BeepBeepImaJeep said:


> Also, I misspoke about the 800$- depreciation and gas. I meant to say 800$ already have deducted those two. With my income, plus supplementary I can be at everything in regards to my family. Hit some short term goals and get out. I'm not in Uber for the long haul, and I'm not in it as a career let me assure you. If I trade two years of equity of my car in which I probably will sell at my rate of buying/selling cars, and I've reached a certain goal of savings then it has been a hugely successful two years. Perhaps you are right, and I'm not jaded enough to understand your perspectives but I'm also not naive enough to hear your points. I just think that it's somethings that under the right circumstances is the best in regards to flexibility, and additional income/savings for the household.


Just remember ,
Every Negative voice here,was once as positive if not more positive than you.

There is a reason


----------



## BeepBeepImaJeep (Jul 7, 2016)

Guys, I understand a lot of you were mistreated by Uber, I don't doubt that, and I feel for everyone of you that has dealt with hardship because of Uber, I'm by no means defending their actions because from the sound of what it was and what it is, it sounds horrible. My personal situation is such that I can drive for minimum wage, and it makes a great deal of difference. I have a good job, but taking expenses out of my paycheck (including gas, car washes, any depreciation (well car troubles, as you can't get your cars value back) everything I make goes into savings. So, while I eat those expenses I'm careful to make sure I am profiting and hitting goals that I set for myself on a weekly basis. I should have specified in the thread title that it seems to be the best FLEXIBLE supplemental option out there. It certainly isn't the best part time option, although that's all I would uber for is part time. Best of luck to everyone who has been screwed over by Uber, I'm not some shill who drinks their koolaid. I spend a lot of time making sure that I am being profitable. My situation maybe unique. It was kind of the reason why I started the thread. Thanks for the input, negative and positive.


----------



## ChortlingCrison (Mar 30, 2016)

BeepBeepImaJeep said:


> I was being a little facetious with the thread title, but honestly if I would have substituted flexible with part time in the thread title, I'm really waiting to hear from these guys what a better option is?

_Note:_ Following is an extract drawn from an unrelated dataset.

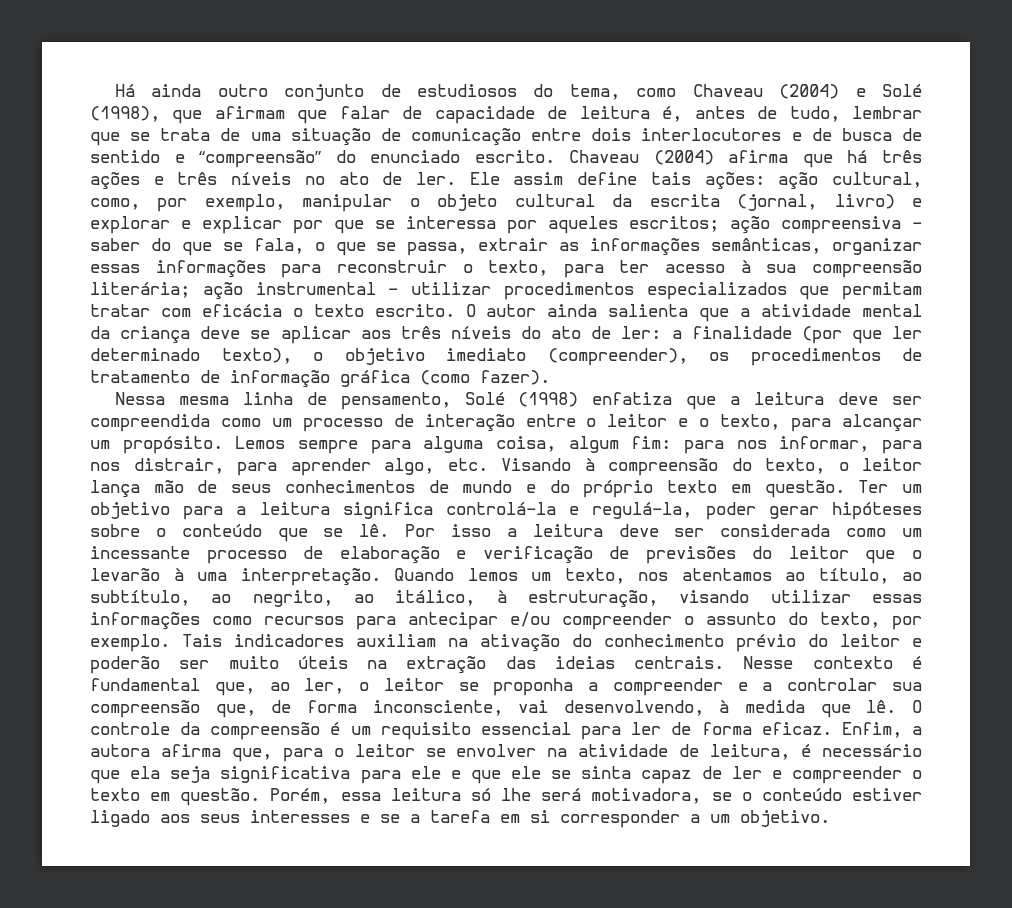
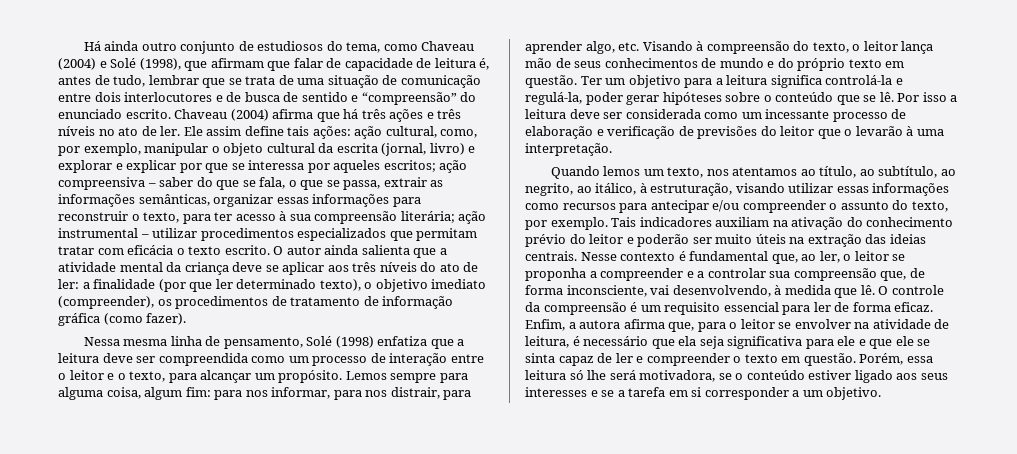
- Por isso a leitura deve ser considerada como um incessante processo de elaboração e verificação de previsões do leitor que o levarão à uma interpretação. Quando lemos um texto, nos atentamos ao título, ao subtítulo, ao negrito, ao itálico, à estruturação, visando utilizar essas informações como recursos para antecipar e/ou compreender o assunto do texto, por exemplo.
+ Por isso a leitura deve ser considerada como um incessante processo de elaboração e verificação de previsões do leitor que o levarão à uma interpretação.
+ Quando lemos um texto, nos atentamos ao título, ao subtítulo, ao negrito, ao itálico, à estruturação, visando utilizar essas informações como recursos para antecipar e/ou compreender o assunto do texto, por exemplo.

drive for a regular cab company


----------



## Tequila Jake (Jan 28, 2016)

BeepBeepImaJeep said:


> Hear me out guys,
> I work a 7-3 job, which I love and it provides a steady income and benefits for my family. My daughter goes to bed at 7, my wife is usually working on her online college classes receiving her masters. Which leaves me with A) Netflix. B) Driving range/some other sort of hobby. C) A way to add 1,000$ a month of income to our house with minimal effort and not taking away from time with my family.


I'm in a similar position to you except without the wife and kids. I have a 6-3 job with decent, not great, pay an excellent benefits. But even with great benefits, I've had a little misfortune causing me to rack up several thousand in medical bills that I'm slowly paying off. I also have a fairly expensive hobby (triathlon).

Since February, I've made about about $4000 after gasoline and maintenance (including a new set of tires). My medical bills will be paid off by the end of the year and I'm starting to put in my entries for next year's races. And I'm planning and enjoying vacations (heading to northern AZ next week and Las Vegas in September).

Now, I don't just do rideshare. Right now during the summer, I mostly do DoorDash. It's not quite as flexible as Uber and Lyft since you have to sign up for their shifts and they request any cancellations be at least 24 hours in advance. They're not absolutely rigid on the cancellation policy though I expect they would deactivate you if you did it too often.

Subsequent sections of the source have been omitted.